**WHAT TO WORK ON:**
All lines below containing the string "basically" are to be copied.
BEGIN INPUT MATERIAL
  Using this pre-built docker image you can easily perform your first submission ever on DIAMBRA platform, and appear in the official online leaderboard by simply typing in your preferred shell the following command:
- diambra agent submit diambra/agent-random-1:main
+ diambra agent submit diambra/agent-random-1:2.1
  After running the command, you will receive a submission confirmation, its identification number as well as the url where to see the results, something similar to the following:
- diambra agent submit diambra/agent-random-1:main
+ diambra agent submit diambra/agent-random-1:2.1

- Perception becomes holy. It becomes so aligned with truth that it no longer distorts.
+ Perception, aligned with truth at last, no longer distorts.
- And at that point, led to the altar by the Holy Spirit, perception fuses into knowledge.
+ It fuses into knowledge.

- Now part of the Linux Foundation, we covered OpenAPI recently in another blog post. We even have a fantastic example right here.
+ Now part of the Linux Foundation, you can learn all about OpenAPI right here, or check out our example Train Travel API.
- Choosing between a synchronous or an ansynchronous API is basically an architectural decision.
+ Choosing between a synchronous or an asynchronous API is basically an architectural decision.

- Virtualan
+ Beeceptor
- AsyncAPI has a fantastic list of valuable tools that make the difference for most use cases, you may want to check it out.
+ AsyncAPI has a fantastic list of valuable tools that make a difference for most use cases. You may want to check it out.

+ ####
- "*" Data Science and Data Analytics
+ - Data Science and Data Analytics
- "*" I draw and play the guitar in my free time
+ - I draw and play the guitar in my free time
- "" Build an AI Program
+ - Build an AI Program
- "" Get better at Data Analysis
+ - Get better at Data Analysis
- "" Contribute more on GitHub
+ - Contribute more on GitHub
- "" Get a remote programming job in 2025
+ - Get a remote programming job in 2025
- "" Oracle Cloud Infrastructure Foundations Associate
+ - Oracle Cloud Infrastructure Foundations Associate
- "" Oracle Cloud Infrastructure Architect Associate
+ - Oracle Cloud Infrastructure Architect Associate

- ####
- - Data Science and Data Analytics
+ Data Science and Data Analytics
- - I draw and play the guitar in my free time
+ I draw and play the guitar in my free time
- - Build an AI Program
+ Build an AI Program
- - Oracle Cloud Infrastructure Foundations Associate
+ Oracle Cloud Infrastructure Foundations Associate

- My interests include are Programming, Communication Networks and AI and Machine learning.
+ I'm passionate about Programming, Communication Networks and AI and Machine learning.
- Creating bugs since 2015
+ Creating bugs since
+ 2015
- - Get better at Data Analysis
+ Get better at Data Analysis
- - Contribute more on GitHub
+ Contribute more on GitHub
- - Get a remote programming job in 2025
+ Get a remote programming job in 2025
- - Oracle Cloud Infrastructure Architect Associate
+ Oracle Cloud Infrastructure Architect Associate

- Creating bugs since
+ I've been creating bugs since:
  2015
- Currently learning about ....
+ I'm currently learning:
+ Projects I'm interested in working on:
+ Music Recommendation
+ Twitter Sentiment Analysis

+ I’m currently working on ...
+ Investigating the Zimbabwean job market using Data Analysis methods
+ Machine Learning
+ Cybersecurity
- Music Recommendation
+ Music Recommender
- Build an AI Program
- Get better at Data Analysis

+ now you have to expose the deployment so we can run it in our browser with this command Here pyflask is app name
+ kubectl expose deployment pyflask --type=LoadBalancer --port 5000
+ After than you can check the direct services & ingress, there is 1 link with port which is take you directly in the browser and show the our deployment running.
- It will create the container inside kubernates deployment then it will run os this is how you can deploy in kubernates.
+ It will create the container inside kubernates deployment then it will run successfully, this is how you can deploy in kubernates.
END INPUT MATERIAL
**OUTPUT FOR THIS EXERCISE:**
- Choosing between a synchronous or an ansynchronous API is basically an architectural decision.
+ Choosing between a synchronous or an asynchronous API is basically an architectural decision.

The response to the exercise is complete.